Taking the line with "-17,7 +17,7 @@" as the first and the last line of the listing as the final one, please copy exactly those lines and no others, without pictures.

Dataset records:

^^^^^^^^^^^^^^^^

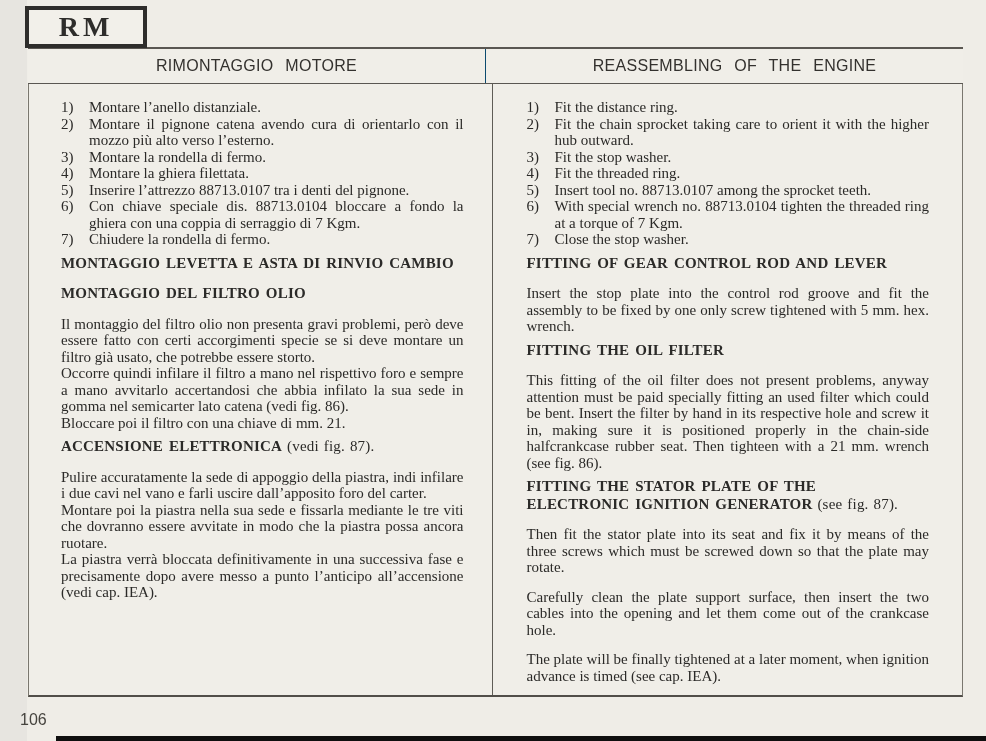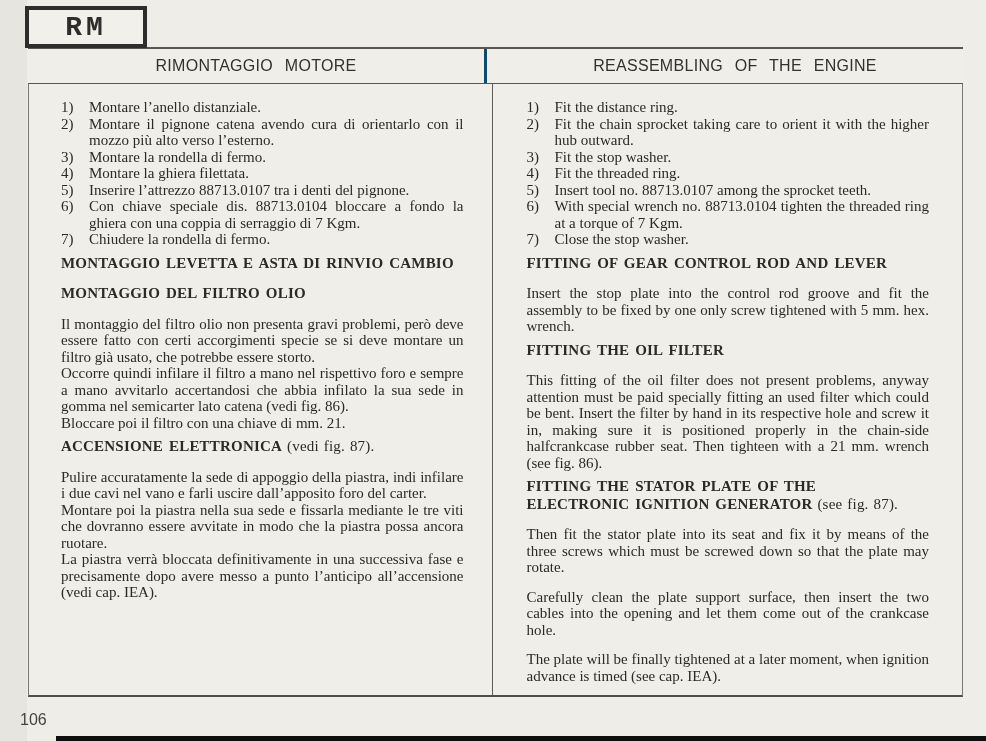--- a/index.html
+++ b/index.html
@@ -17,7 +17,7 @@
     position:absolute;left:25px;top:6px;width:122px;height:42px;box-sizing:border-box;
     border:4px solid #2e2d2b;background:#f2f0ea;z-index:3;
     display:flex;align-items:center;justify-content:center;
-    font-family:Liberation Mono, monospace;font-weight:bold;
+    font-family:Liberation Serif, serif;font-weight:bold;
     font-size:28px;letter-spacing:4px;color:#2e2d2b;
   }
 

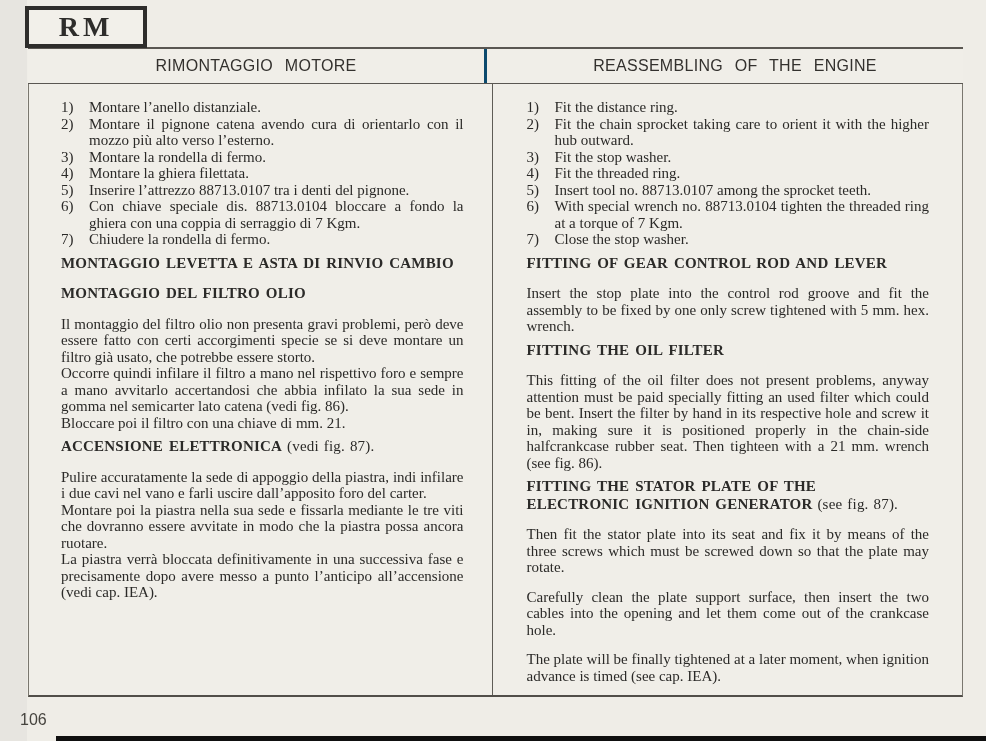--- a/index.html
+++ b/index.html
@@ -31,7 +31,7 @@
     font-family:"Liberation Sans", sans-serif;font-weight:normal;
     font-size:16px;word-spacing:7px;letter-spacing:.3px;color:#33312e;
   }
-  .header-band .half + .half{border-left:3px solid #0c4a6e;padding-left:20px;}
+  .header-band .half + .half{border-left:1px solid #0c4a6e;padding-left:20px;}
 
   .content{
     position:absolute;left:28px;top:84px;width:935px;height:613px;box-sizing:border-box;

^^^^^^^^^^^^^^^^

Result below:
@@ -17,7 +17,7 @@
     position:absolute;left:25px;top:6px;width:122px;height:42px;box-sizing:border-box;
     border:4px solid #2e2d2b;background:#f2f0ea;z-index:3;
     display:flex;align-items:center;justify-content:center;
-    font-family:Liberation Mono, monospace;font-weight:bold;
+    font-family:Liberation Serif, serif;font-weight:bold;
     font-size:28px;letter-spacing:4px;color:#2e2d2b;
   }
 

--- a/index.html
+++ b/index.html
@@ -31,7 +31,7 @@
     font-family:"Liberation Sans", sans-serif;font-weight:normal;
     font-size:16px;word-spacing:7px;letter-spacing:.3px;color:#33312e;
   }
-  .header-band .half + .half{border-left:3px solid #0c4a6e;padding-left:20px;}
+  .header-band .half + .half{border-left:1px solid #0c4a6e;padding-left:20px;}
 
   .content{
     position:absolute;left:28px;top:84px;width:935px;height:613px;box-sizing:border-box;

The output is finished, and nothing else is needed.